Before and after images
_ _ _

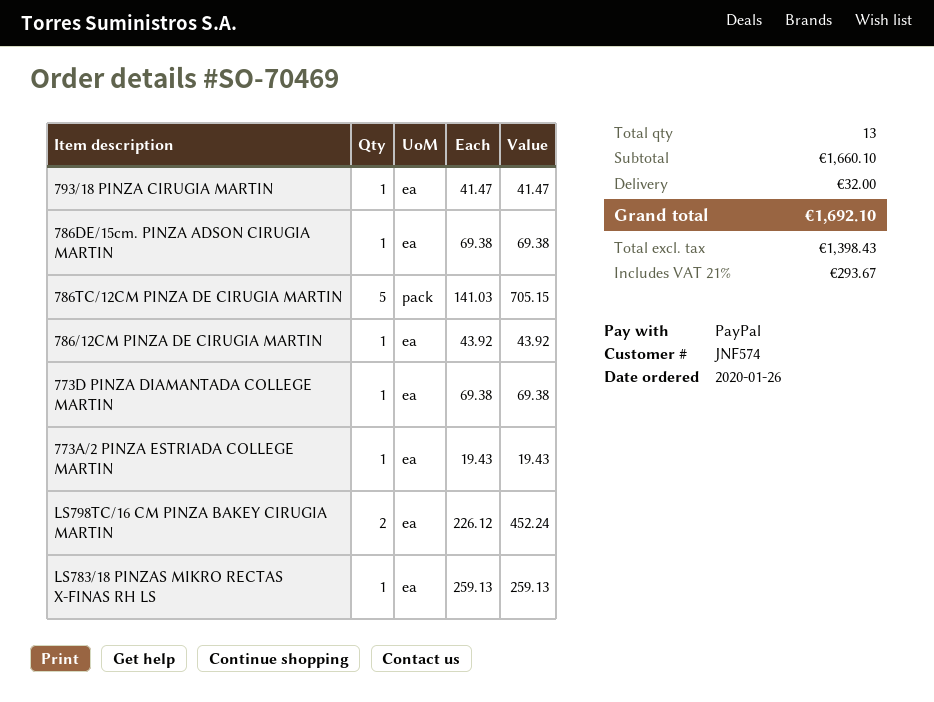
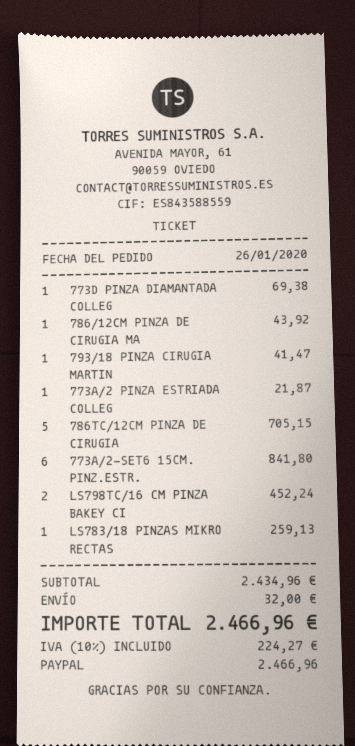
786DE/15cm. PINZA ADSON CIRUGIA MARTIN: 1 for 69.38 -> none
773A/2 PINZA ESTRIADA COLLEGE MARTIN: 1 for 19.43 -> 1 for 21.87
773A/2-SET6 15CM. PINZ.ESTR.: none -> 6 for 841.80
subtotal: 1660.10 -> 2434.96
tax: 21% = 293.67 -> 10% = 224.27
total: 1692.10 -> 2466.96

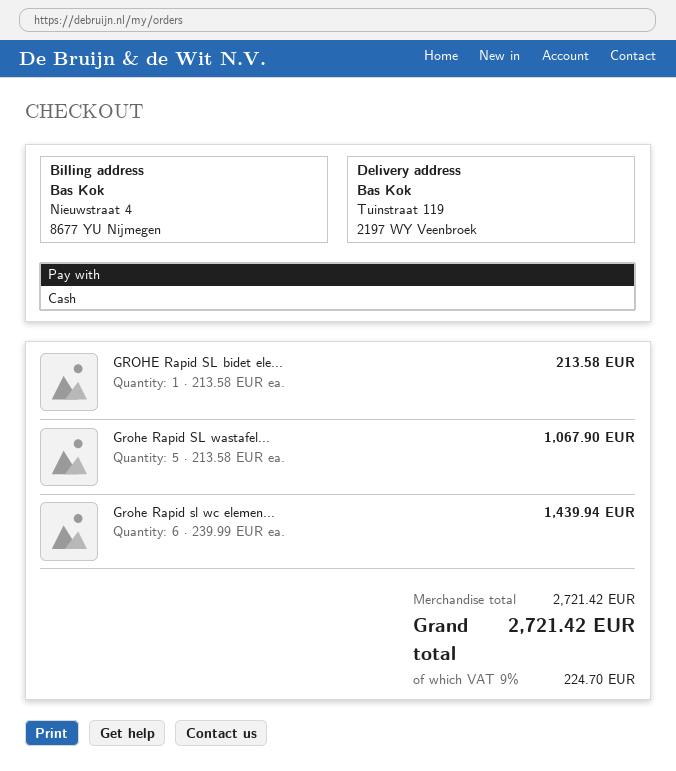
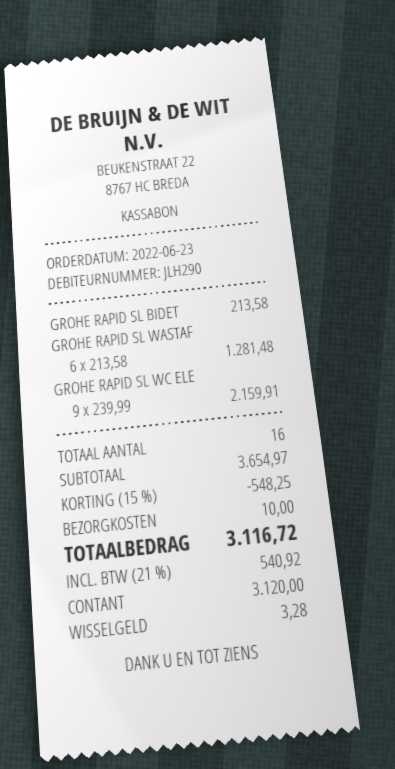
Grohe Rapid SL wastafel...: 5 x 213.58 = 1067.90 -> 6 x 213.58 = 1281.48
Grohe Rapid sl wc elemen...: 6 x 239.99 = 1439.94 -> 9 x 239.99 = 2159.91
subtotal: 2721.42 -> 3654.97
discount: none -> 15% = 548.25
shipping: none -> 10.00
tax: 9% = 224.70 -> 21% = 540.92
total: 2721.42 -> 3116.72

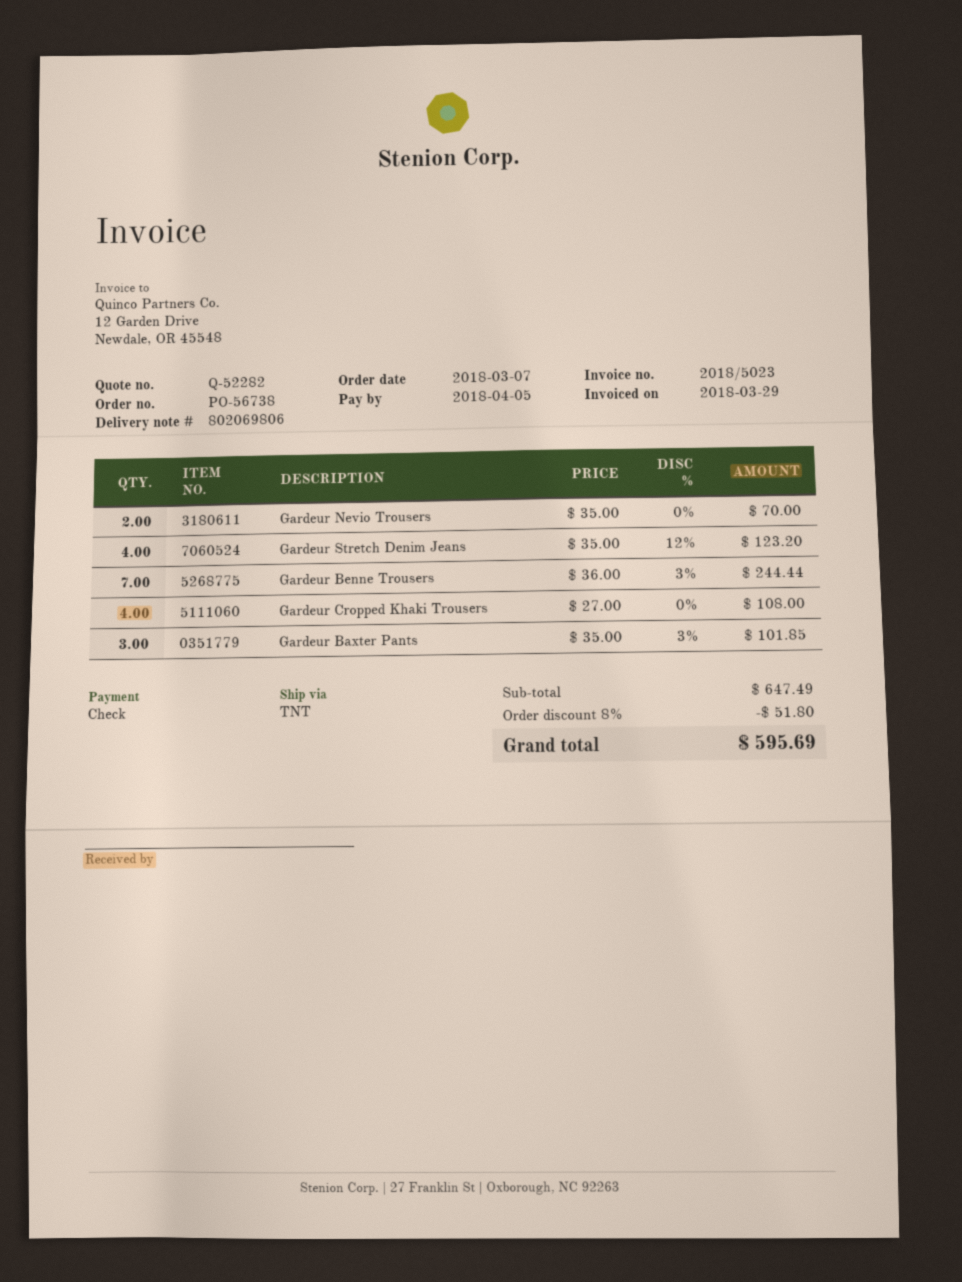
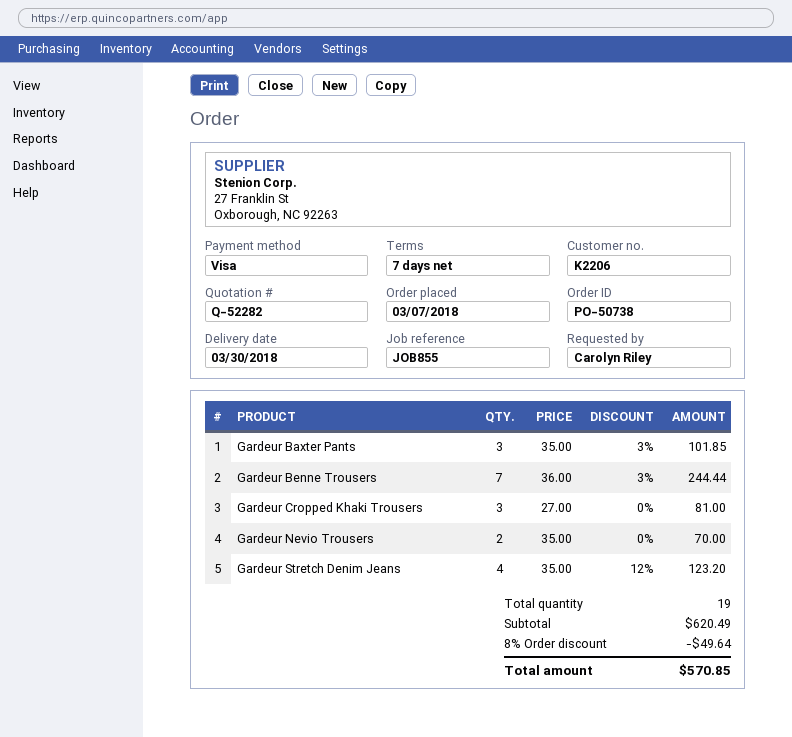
order number: PO-56738 -> PO-50738
payment method: cheque -> Visa
Gardeur Cropped Khaki Trousers: 4 x 27.00 = 108.00 -> 3 x 27.00 = 81.00
subtotal: 647.49 -> 620.49
discount: 8% = 51.80 -> 8% = 49.64
total: 595.69 -> 570.85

_ _ _

EXERCISE DESCRIPTION: Please return the records above exactly as written, dropping every picture.

YOUR SOLUTION:
786DE/15cm. PINZA ADSON CIRUGIA MARTIN: 1 for 69.38 -> none
773A/2 PINZA ESTRIADA COLLEGE MARTIN: 1 for 19.43 -> 1 for 21.87
773A/2-SET6 15CM. PINZ.ESTR.: none -> 6 for 841.80
subtotal: 1660.10 -> 2434.96
tax: 21% = 293.67 -> 10% = 224.27
total: 1692.10 -> 2466.96

Grohe Rapid SL wastafel...: 5 x 213.58 = 1067.90 -> 6 x 213.58 = 1281.48
Grohe Rapid sl wc elemen...: 6 x 239.99 = 1439.94 -> 9 x 239.99 = 2159.91
subtotal: 2721.42 -> 3654.97
discount: none -> 15% = 548.25
shipping: none -> 10.00
tax: 9% = 224.70 -> 21% = 540.92
total: 2721.42 -> 3116.72

order number: PO-56738 -> PO-50738
payment method: cheque -> Visa
Gardeur Cropped Khaki Trousers: 4 x 27.00 = 108.00 -> 3 x 27.00 = 81.00
subtotal: 647.49 -> 620.49
discount: 8% = 51.80 -> 8% = 49.64
total: 595.69 -> 570.85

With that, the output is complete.